…I wanted to remind folks of the serious threat we continue to face in protecting our rural areas.
Preserving and protecting our Rural Crescent is essential to the quality of life of every family in Prince William County. The Rural Crescent is our community’s firewall against irrational overdevelopment. Breaching this protection will exacerbate our development problems, adding more gridlock to already impossibly congested roads and packing even more kids into classrooms that are already bursting at the seams.
Make no mistake, this is not just about the rural areas of the County. If we allow the Rural Crescent to be demolished, this incursion will have a cascading effect over every corner of Prince William County.
I made a promise to preserve and protect the Rural Crescent when I first ran for the Board of County Supervisors, and I will continue to keep that promise.
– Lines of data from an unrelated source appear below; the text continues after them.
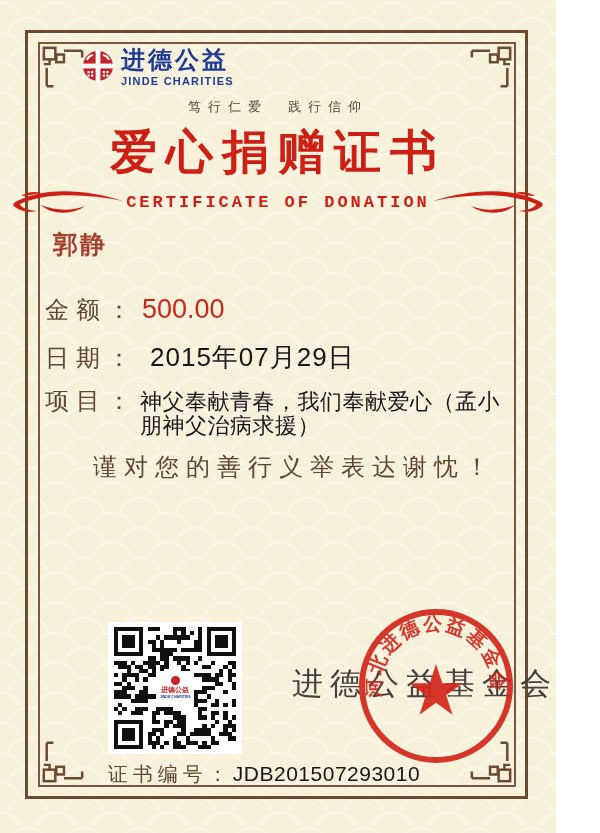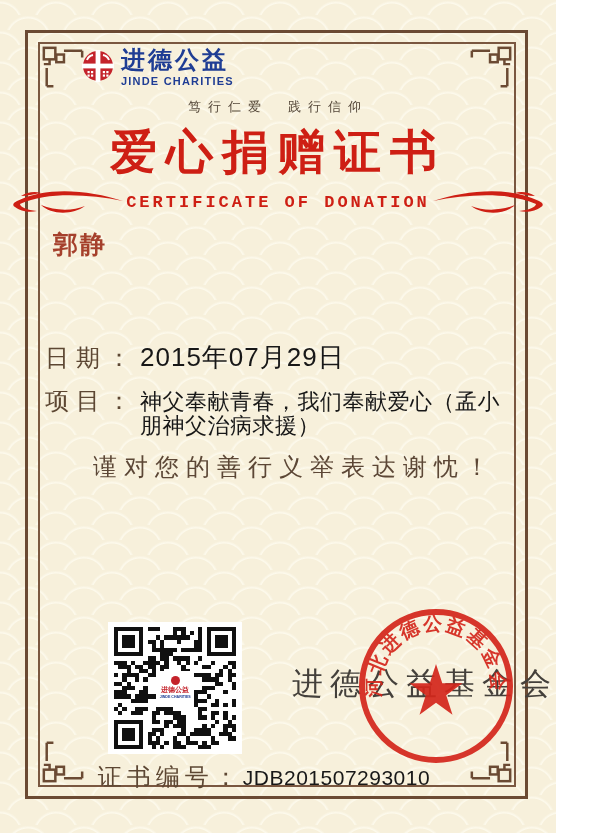"金额：" div.field-row { html: none -> <div> <span>金额：</span> <span>500.00</span> </div> }
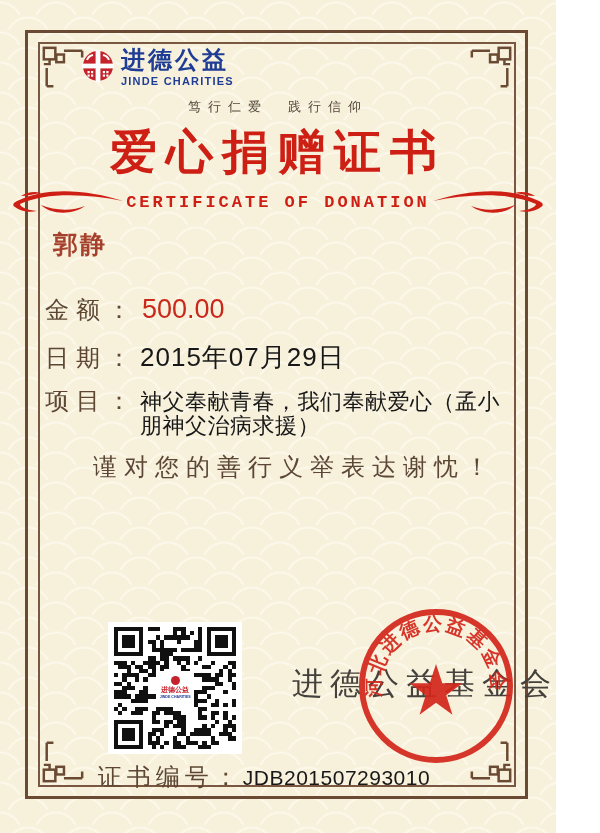"2015年07月29日" .date-value { margin-left: 2px -> 12px }
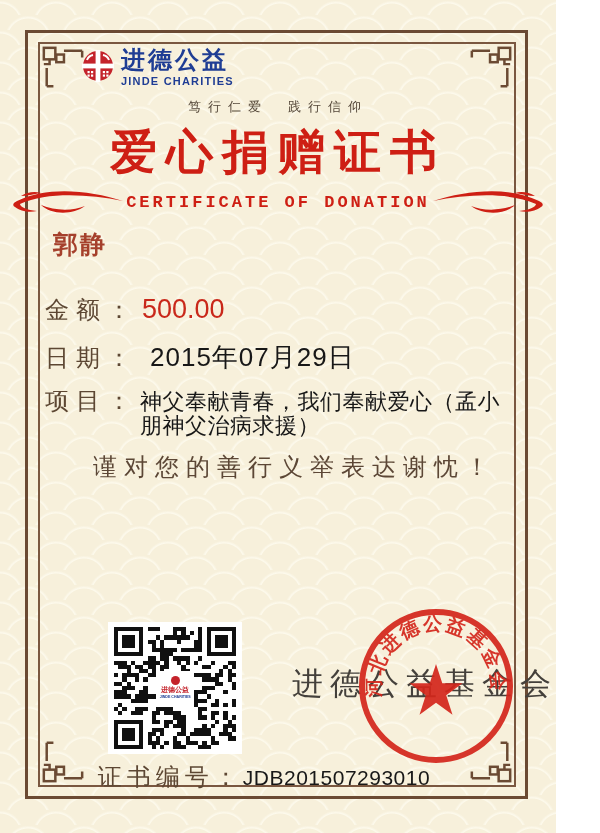"证书编号：" .serial-label { font-size: 24px -> 20px }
This issue has no regard for Republicans or Democrats, as, unfortunately, I have seen Board colleagues from both political parties advocate for the chipping away of protections implemented to protect our precious open spaces. At a recent forum, Board of County Supervisors Chairman Corey Stewart affirmed his support for dismantling the Rural Crescent when he said, “We have to allow developers the ability to build out the county.” This is exactly what is happening as special interests have persistently launched one attack after another to either diminish or totally eliminate the Rural Crescent for their own financial benefit.
Recently, the County Planning Office announced the results of a series of public meetings used to collect feedback from citizens, and it’s clear the views of the majority of citizens who participated in the process were largely ignored. The report offers recommendations that start the process of actually dismantling the Rural Crescent rather than protecting or enhancing it.
The heart of the Planning Office recommendation is to develop a “Transition Ribbon” in the Rural Crescent that rolls out the red carpet for developers to concentrate higher density housing developments in areas that are now designated for farms and smaller communities.
The plan, as currently proposed, will lead to more traffic on already gridlocked roads, more trailers at our schools, more kids in already packed classrooms, longer response times for already overstressed emergency responders, higher taxes for current residents, and a much lower quality of life in Prince William County.
We cannot allow these policy changes to be rammed through to reward the special interest groups that are looking to “build out the county.”
We need to stand firm on protecting the Rural Crescent. For once lost, it will be lost forever.
Over the past few years, many of us have stood together in fighting against the special interests who wanted to ram the Bi-County Parkway through the Rural Crescent and against Dominion Power and the large data centers from slapping up overhead powerlines that could have scarred our rural areas.
We must stand together again to prevent the destruction of the Rural Crescent.